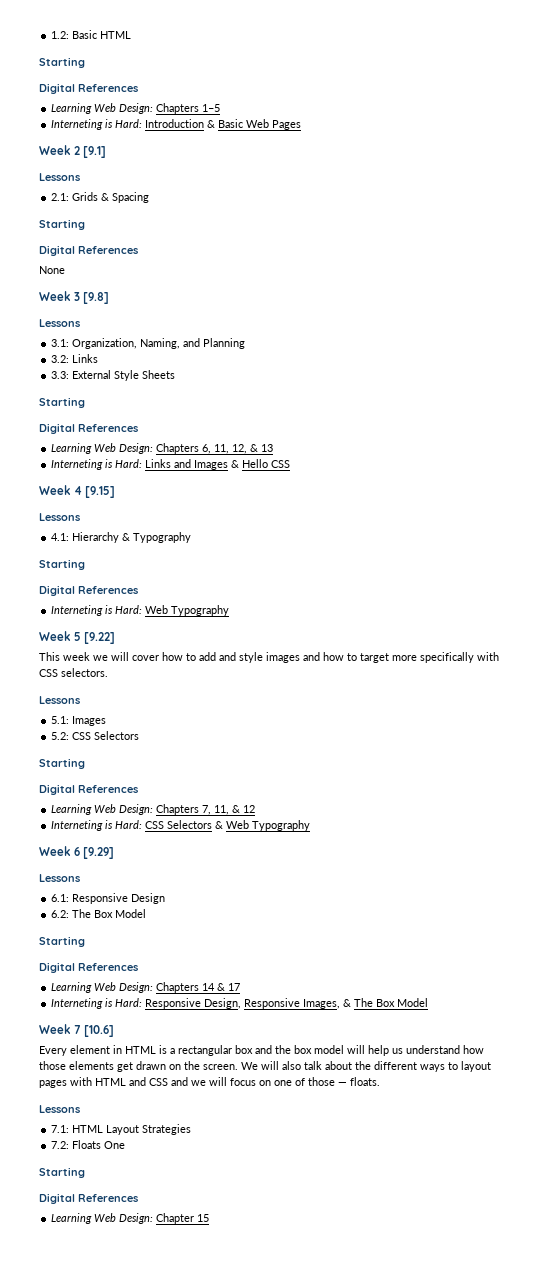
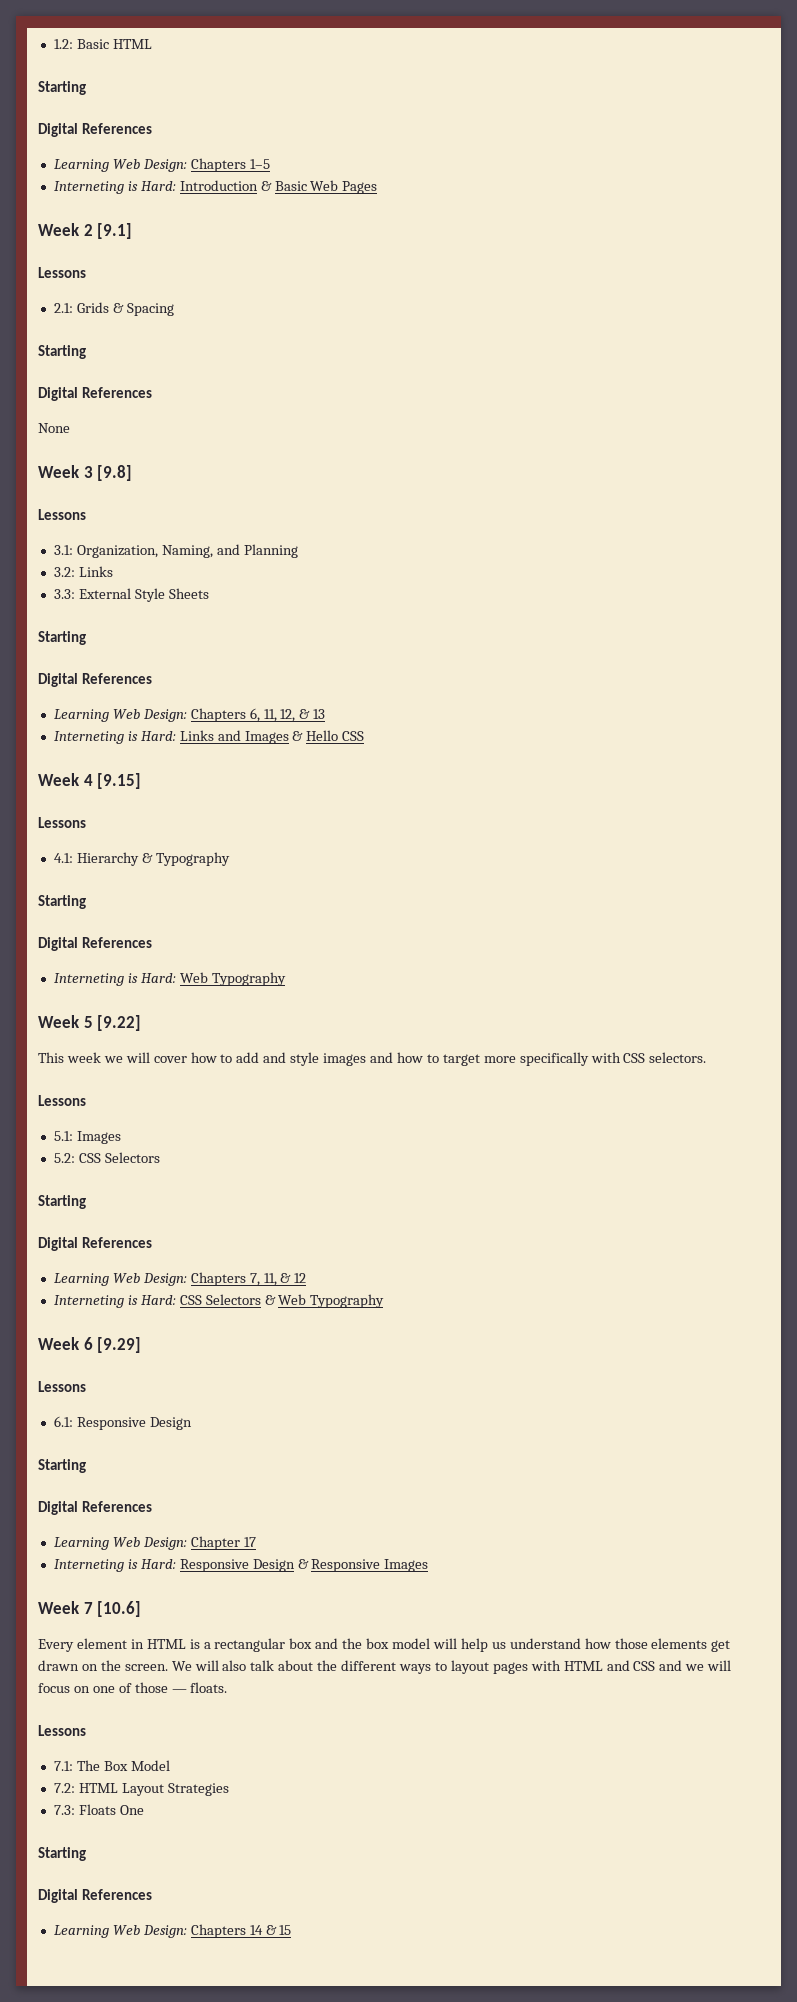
[51,909,147,918] [39,936,85,947] [39,962,138,973] [51,982,226,993] // 6.2: The Box Model // Starting // Digital References // Learning Web Design: Chapters 14 & -> [38,1459,86,1473] [38,1501,153,1515] [53,1536,240,1550] // Starting // Digital References // Learning Web Design: Chapter
[204,998,429,1009] Design, Responsive Images, & The Box Model -> [252,1559,429,1572] Design & Responsive Images
(70, 1129) none -> [76,1760,170,1771] [53,1783,75,1793] The Box Model // 7.2:
[51,1141,70,1149] 7.2: -> [53,1805,75,1815] 7.3:
[156,1213,195,1224] Chapter -> [190,1924,277,1938] Chapters 14 &

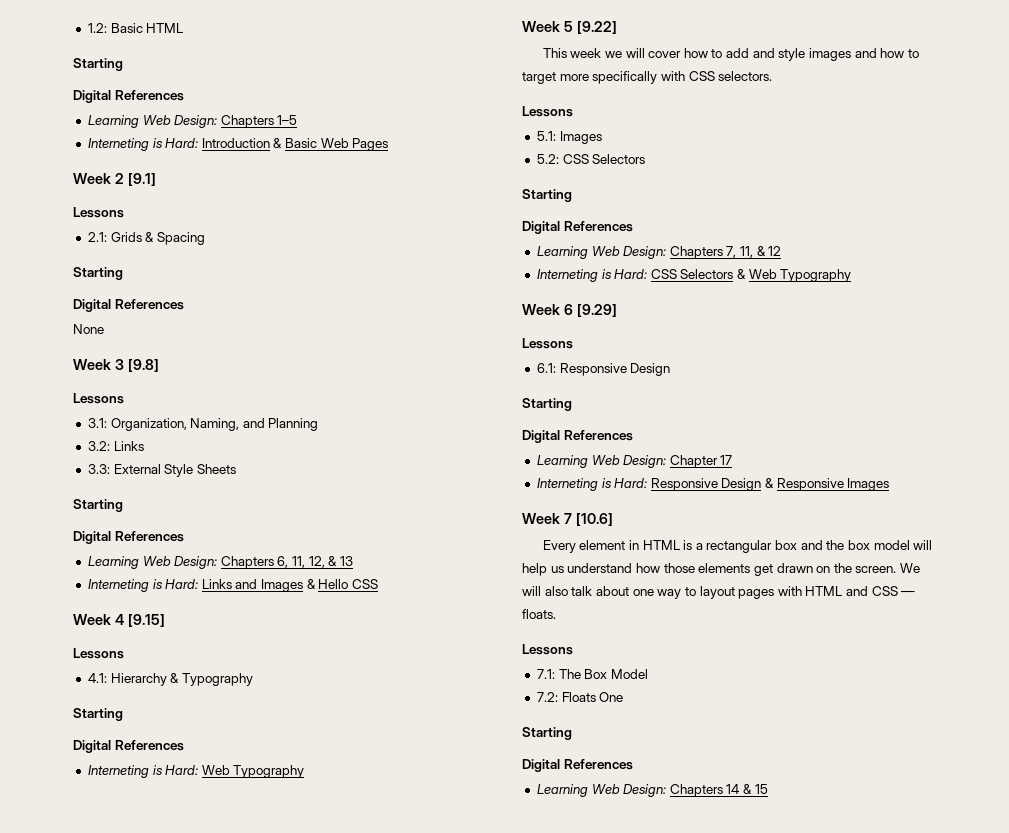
[317,1660,432,1674] the different ways -> [632,589,682,599] one way
[659,1660,732,1671] [38,1682,168,1693] and we will focus on one of those -> (898, 591) none
[78,1783,229,1796] [53,1805,75,1815] HTML Layout Strategies // 7.3: -> (558, 697) none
....
Where pictures occur in the material above, omit them and return everything else exactly.

[51,909,147,918] [39,936,85,947] [39,962,138,973] [51,982,226,993] // 6.2: The Box Model // Starting // Digital References // Learning Web Design: Chapters 14 & -> [38,1459,86,1473] [38,1501,153,1515] [53,1536,240,1550] // Starting // Digital References // Learning Web Design: Chapter
[204,998,429,1009] Design, Responsive Images, & The Box Model -> [252,1559,429,1572] Design & Responsive Images
(70, 1129) none -> [76,1760,170,1771] [53,1783,75,1793] The Box Model // 7.2:
[51,1141,70,1149] 7.2: -> [53,1805,75,1815] 7.3:
[156,1213,195,1224] Chapter -> [190,1924,277,1938] Chapters 14 &

[317,1660,432,1674] the different ways -> [632,589,682,599] one way
[659,1660,732,1671] [38,1682,168,1693] and we will focus on one of those -> (898, 591) none
[78,1783,229,1796] [53,1805,75,1815] HTML Layout Strategies // 7.3: -> (558, 697) none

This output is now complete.